Tutorial for fine-tuning ChromBERT

Welcome to our tutorial on fine-tuning ChromBERT! In this guide, we’ll walk you through the step-by-step process of fine-tuning and modeling CTCF peaks (ENCFF664UGR).

Please note: This tutorial serves as a simple demonstration. For comprehensive guidance and productive usage, please refer to our compiled scripts: Tutorials.

[1]:
import os
os.environ["CUDA_VISIBLE_DEVICES"] = "0" # set the GPU to use
os.environ["PROTOCOL_BUFFERS_PYTHON_IMPLEMENTATION"] = "python" # for compatibility of tensorboard

import torch
import pathlib

import chrombert
from tqdm import tqdm
import numpy as np
import pandas as pd
from umap import UMAP

import seaborn as sns
from matplotlib import pyplot as plt

from torchinfo import summary

basedir = os.path.expanduser("~/.cache/chrombert/data")

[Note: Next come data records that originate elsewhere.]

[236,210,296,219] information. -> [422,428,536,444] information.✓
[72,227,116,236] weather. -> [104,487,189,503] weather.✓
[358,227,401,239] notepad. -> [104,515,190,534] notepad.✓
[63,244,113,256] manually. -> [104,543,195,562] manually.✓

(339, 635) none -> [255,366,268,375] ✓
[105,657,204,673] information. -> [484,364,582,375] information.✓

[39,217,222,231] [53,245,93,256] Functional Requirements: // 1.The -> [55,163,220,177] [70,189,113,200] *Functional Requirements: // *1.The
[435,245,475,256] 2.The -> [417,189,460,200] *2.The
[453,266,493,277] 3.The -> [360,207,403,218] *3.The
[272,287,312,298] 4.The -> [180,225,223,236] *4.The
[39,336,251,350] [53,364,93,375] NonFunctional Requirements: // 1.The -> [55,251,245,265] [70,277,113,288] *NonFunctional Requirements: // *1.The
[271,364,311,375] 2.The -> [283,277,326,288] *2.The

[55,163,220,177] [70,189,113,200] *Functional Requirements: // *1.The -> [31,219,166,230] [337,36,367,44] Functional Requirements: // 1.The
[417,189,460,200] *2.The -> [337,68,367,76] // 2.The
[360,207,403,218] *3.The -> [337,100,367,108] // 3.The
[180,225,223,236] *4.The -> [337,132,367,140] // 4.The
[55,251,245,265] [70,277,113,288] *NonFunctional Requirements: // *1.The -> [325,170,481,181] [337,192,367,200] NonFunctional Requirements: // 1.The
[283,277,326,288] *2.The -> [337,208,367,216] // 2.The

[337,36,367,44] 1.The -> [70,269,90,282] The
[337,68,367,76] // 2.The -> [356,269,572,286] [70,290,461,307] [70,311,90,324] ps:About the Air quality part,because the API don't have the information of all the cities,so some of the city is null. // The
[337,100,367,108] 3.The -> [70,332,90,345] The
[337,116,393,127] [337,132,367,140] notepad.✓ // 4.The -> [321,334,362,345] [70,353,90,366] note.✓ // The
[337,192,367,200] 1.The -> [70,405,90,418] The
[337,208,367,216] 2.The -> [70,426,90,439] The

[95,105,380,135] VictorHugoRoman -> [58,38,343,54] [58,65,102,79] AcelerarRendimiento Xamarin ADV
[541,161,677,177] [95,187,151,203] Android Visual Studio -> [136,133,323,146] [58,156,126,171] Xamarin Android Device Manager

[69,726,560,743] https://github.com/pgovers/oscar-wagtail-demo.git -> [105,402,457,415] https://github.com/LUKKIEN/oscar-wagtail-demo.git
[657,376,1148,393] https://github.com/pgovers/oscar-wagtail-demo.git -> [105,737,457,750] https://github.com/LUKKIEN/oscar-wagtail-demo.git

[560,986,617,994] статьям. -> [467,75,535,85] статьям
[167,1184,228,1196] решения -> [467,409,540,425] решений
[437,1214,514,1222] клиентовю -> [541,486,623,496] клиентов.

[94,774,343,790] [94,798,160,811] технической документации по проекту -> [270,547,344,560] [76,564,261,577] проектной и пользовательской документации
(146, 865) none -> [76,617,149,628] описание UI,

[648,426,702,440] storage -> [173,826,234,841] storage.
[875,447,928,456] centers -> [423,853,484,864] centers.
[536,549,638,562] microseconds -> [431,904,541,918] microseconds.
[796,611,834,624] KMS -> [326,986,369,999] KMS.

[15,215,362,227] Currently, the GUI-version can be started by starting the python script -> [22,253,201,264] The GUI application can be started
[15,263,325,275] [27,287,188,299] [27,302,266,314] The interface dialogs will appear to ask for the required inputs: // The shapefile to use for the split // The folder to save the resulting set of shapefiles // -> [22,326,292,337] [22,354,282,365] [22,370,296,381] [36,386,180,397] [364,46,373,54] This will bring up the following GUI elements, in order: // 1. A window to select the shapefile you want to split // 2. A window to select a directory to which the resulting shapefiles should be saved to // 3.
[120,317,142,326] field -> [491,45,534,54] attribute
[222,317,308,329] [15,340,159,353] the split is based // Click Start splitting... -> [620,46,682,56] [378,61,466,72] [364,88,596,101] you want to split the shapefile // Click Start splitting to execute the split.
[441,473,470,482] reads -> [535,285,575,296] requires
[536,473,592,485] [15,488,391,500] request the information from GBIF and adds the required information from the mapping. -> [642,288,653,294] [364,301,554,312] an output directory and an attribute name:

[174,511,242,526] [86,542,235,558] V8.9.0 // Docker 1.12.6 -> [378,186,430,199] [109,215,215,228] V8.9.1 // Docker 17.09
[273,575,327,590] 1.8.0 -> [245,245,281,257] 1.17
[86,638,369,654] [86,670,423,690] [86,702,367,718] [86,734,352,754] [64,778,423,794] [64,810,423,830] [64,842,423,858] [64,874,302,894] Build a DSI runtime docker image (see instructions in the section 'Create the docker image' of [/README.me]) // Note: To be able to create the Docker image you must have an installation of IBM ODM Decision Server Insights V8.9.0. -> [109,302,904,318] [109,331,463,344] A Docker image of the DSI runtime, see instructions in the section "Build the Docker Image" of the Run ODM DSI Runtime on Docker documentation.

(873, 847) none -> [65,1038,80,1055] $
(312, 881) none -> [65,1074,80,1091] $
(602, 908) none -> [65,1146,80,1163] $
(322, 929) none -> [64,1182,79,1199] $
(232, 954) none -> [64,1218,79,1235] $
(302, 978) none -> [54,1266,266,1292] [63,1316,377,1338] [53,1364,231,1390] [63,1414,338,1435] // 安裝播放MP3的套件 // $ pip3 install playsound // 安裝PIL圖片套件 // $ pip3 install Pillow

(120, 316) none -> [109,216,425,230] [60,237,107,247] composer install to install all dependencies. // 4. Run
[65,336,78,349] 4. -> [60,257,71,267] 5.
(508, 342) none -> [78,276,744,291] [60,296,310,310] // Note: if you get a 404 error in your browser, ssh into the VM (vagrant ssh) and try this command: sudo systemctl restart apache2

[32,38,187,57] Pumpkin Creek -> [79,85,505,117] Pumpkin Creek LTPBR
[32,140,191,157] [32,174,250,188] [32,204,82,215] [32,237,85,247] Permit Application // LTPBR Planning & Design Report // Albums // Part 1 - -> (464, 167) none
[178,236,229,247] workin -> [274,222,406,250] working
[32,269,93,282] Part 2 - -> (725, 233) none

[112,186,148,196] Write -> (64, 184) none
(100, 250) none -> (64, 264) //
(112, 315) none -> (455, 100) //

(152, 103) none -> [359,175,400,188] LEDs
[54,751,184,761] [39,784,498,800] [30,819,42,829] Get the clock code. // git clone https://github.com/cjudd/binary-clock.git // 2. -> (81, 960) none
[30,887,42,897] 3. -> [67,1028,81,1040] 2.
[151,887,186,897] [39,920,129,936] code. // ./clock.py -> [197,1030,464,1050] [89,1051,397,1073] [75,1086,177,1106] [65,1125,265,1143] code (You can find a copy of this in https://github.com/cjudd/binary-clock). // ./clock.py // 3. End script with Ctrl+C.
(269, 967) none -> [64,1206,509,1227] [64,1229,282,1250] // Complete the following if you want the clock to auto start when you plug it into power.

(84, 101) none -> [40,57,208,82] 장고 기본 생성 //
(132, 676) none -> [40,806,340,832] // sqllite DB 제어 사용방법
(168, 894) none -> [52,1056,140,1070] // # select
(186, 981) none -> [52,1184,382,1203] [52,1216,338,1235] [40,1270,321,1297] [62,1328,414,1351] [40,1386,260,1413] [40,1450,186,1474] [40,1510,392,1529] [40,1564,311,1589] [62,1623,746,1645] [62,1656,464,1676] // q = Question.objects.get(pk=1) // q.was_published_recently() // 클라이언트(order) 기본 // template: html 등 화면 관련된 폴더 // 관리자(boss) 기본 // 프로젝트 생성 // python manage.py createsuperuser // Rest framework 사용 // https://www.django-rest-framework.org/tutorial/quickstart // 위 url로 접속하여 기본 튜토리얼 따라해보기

/home/yangdongxu/.local/lib/python3.10/site-packages/pandas/core/arrays/masked.py:60: UserWarning: Pandas requires version '1.3.6' or newer of 'bottleneck' (version '1.3.5' currently installed).
  from pandas.core import (

Dataset Preparation

This section provides a step-by-step guide to preparing your dataset for fine-tuning ChromBERT.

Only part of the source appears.